### ACTION ITEM
A complete answer lists every line of the material where the string "footer" occurs.

### INFORMATION SHOWN
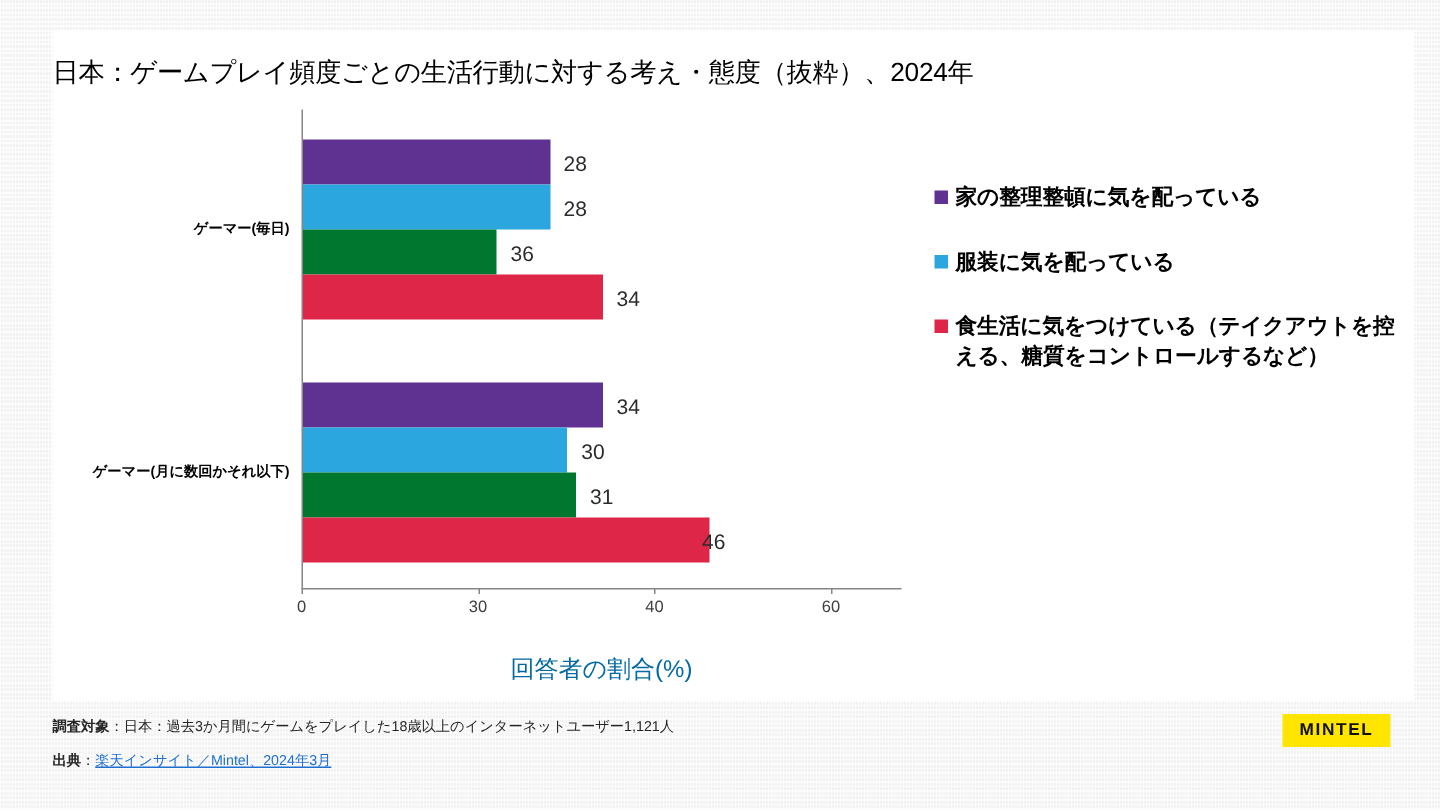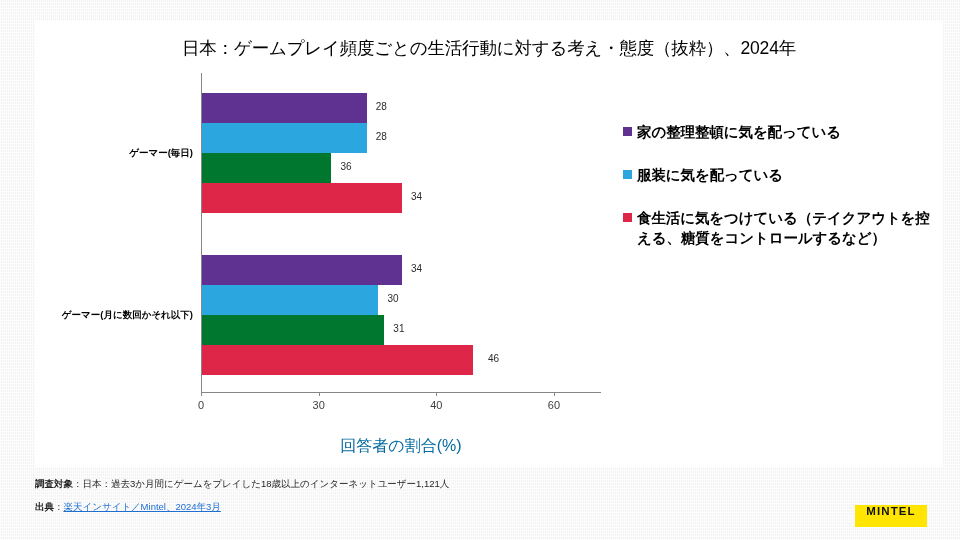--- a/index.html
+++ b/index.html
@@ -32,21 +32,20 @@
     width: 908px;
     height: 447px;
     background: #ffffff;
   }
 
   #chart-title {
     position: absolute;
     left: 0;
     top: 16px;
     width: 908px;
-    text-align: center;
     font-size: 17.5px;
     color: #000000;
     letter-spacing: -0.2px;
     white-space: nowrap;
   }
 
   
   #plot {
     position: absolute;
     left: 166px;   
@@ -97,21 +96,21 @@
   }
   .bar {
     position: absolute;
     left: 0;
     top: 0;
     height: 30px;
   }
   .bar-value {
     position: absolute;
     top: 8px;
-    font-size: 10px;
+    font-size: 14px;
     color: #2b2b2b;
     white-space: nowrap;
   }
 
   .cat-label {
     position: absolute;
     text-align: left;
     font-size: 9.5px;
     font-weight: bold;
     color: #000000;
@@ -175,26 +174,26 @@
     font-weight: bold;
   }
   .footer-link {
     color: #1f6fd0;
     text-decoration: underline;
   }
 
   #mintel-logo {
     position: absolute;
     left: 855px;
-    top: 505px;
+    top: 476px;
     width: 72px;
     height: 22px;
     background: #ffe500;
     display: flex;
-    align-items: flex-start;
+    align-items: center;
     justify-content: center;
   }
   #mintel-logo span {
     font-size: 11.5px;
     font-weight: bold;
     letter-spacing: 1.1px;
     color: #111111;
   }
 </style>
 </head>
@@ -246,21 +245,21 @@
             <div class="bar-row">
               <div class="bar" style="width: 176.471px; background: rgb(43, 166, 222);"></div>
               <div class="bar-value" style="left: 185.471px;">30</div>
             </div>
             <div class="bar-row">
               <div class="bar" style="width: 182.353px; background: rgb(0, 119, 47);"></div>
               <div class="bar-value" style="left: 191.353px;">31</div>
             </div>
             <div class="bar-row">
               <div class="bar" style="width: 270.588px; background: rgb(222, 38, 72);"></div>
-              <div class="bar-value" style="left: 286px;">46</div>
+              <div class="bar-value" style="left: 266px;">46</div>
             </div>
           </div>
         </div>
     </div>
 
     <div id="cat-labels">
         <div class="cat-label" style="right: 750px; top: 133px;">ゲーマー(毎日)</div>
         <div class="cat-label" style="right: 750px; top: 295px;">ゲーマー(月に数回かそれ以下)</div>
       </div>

---

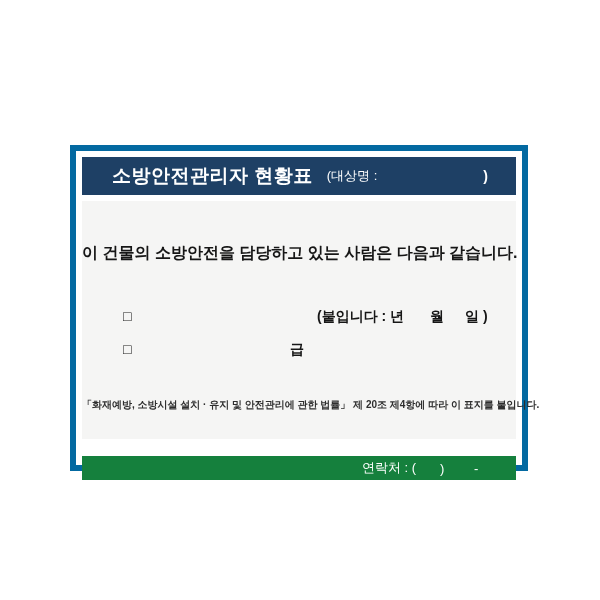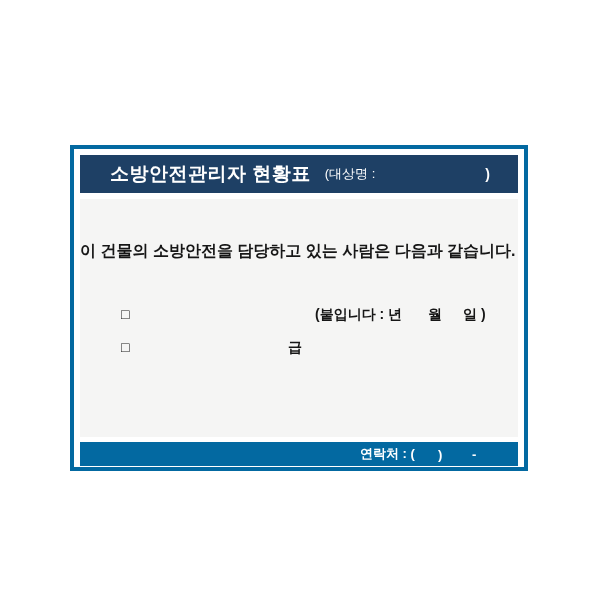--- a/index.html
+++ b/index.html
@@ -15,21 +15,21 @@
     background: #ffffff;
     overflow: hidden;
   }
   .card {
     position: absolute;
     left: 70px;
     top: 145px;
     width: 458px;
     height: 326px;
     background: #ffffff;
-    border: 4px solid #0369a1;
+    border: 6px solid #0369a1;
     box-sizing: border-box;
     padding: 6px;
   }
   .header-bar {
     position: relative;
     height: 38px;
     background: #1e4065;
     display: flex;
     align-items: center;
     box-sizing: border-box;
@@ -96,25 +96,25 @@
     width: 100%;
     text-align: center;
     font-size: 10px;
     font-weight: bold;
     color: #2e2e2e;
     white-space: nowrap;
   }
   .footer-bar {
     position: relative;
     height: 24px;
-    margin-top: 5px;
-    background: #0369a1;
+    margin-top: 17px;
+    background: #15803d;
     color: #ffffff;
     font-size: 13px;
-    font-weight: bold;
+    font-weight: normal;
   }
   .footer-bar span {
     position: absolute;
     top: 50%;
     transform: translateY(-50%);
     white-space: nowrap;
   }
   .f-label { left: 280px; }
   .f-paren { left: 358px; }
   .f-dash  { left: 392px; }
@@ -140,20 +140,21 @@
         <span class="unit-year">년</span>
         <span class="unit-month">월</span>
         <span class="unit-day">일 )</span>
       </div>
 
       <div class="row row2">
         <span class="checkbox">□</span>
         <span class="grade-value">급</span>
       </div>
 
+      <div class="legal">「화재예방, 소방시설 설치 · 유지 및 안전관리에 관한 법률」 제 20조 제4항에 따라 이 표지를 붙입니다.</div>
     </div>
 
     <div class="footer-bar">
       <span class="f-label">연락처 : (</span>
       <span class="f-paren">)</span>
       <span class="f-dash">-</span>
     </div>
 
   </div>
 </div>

* * *

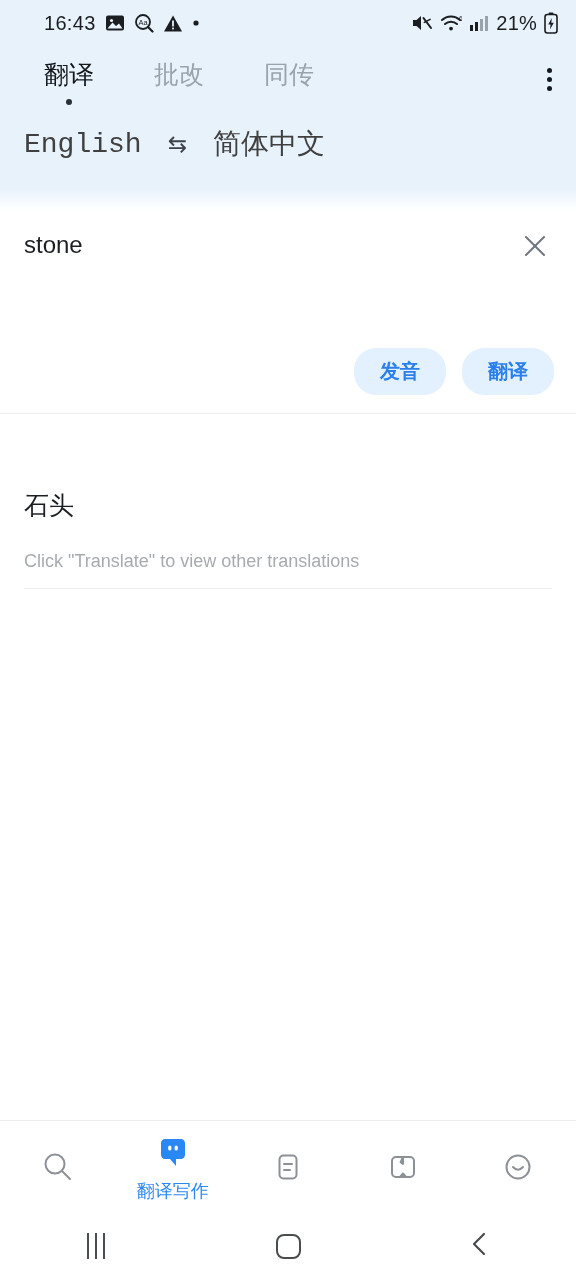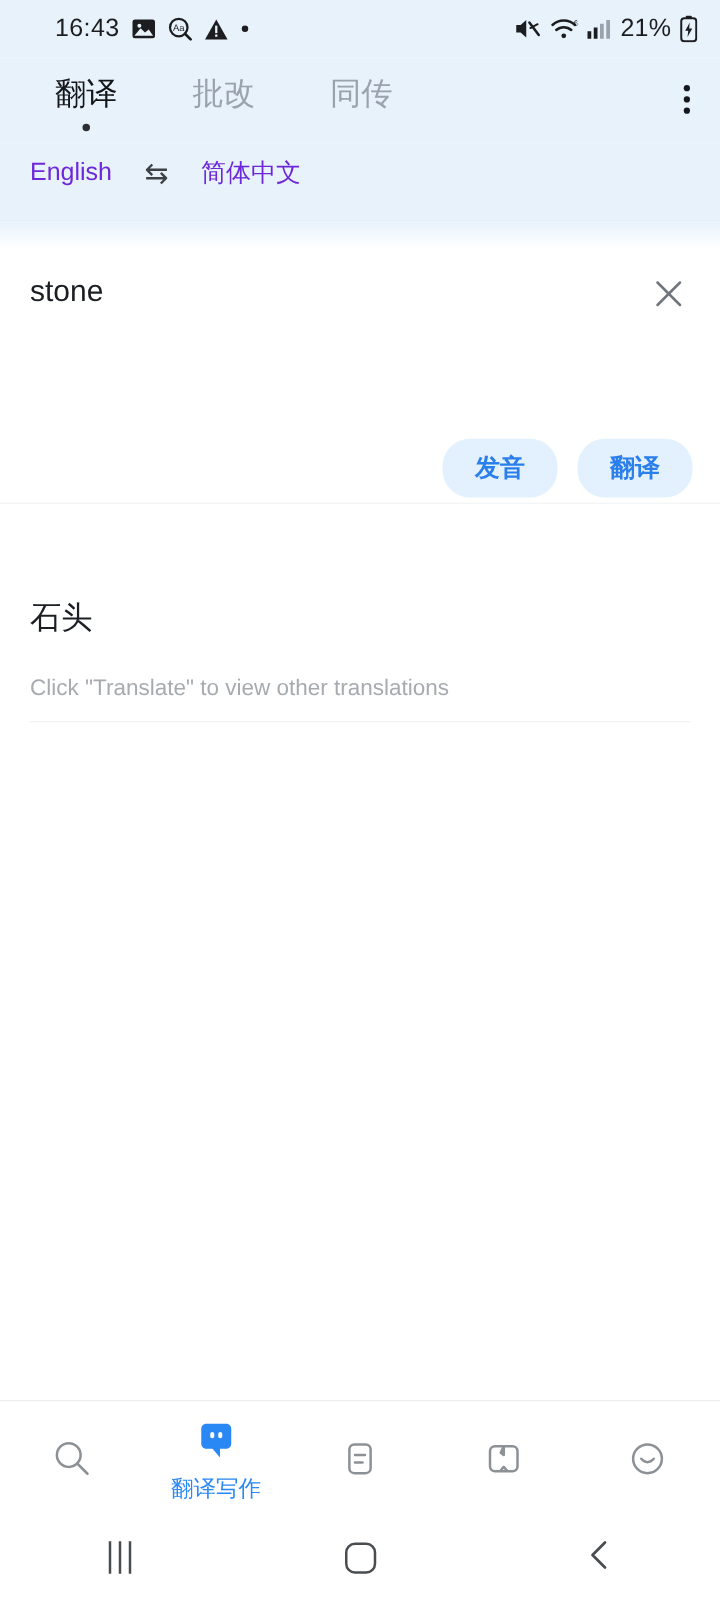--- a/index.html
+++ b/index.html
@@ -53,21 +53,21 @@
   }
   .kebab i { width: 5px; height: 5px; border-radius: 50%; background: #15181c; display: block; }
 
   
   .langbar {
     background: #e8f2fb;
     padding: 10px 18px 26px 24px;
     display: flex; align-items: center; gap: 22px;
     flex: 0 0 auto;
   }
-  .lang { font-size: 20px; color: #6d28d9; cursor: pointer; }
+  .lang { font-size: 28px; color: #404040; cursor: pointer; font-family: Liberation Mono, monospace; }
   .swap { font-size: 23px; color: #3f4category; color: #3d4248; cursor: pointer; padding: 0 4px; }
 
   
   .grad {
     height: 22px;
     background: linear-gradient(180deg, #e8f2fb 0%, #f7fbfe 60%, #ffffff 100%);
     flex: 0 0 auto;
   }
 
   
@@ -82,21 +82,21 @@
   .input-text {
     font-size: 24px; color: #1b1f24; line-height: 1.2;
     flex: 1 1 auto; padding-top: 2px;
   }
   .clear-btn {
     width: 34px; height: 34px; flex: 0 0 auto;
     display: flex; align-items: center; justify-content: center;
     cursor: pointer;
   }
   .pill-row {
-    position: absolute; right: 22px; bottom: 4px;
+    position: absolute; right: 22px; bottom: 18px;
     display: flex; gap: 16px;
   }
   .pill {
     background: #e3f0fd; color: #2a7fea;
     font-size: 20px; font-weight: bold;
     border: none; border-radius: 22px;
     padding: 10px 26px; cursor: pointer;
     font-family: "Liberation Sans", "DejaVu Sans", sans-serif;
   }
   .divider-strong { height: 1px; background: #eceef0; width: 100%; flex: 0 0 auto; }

### EXERCISE OUTPUT
   .footer-link {
   .footer-bar {
   .footer-bar span {
     <div class="footer-bar">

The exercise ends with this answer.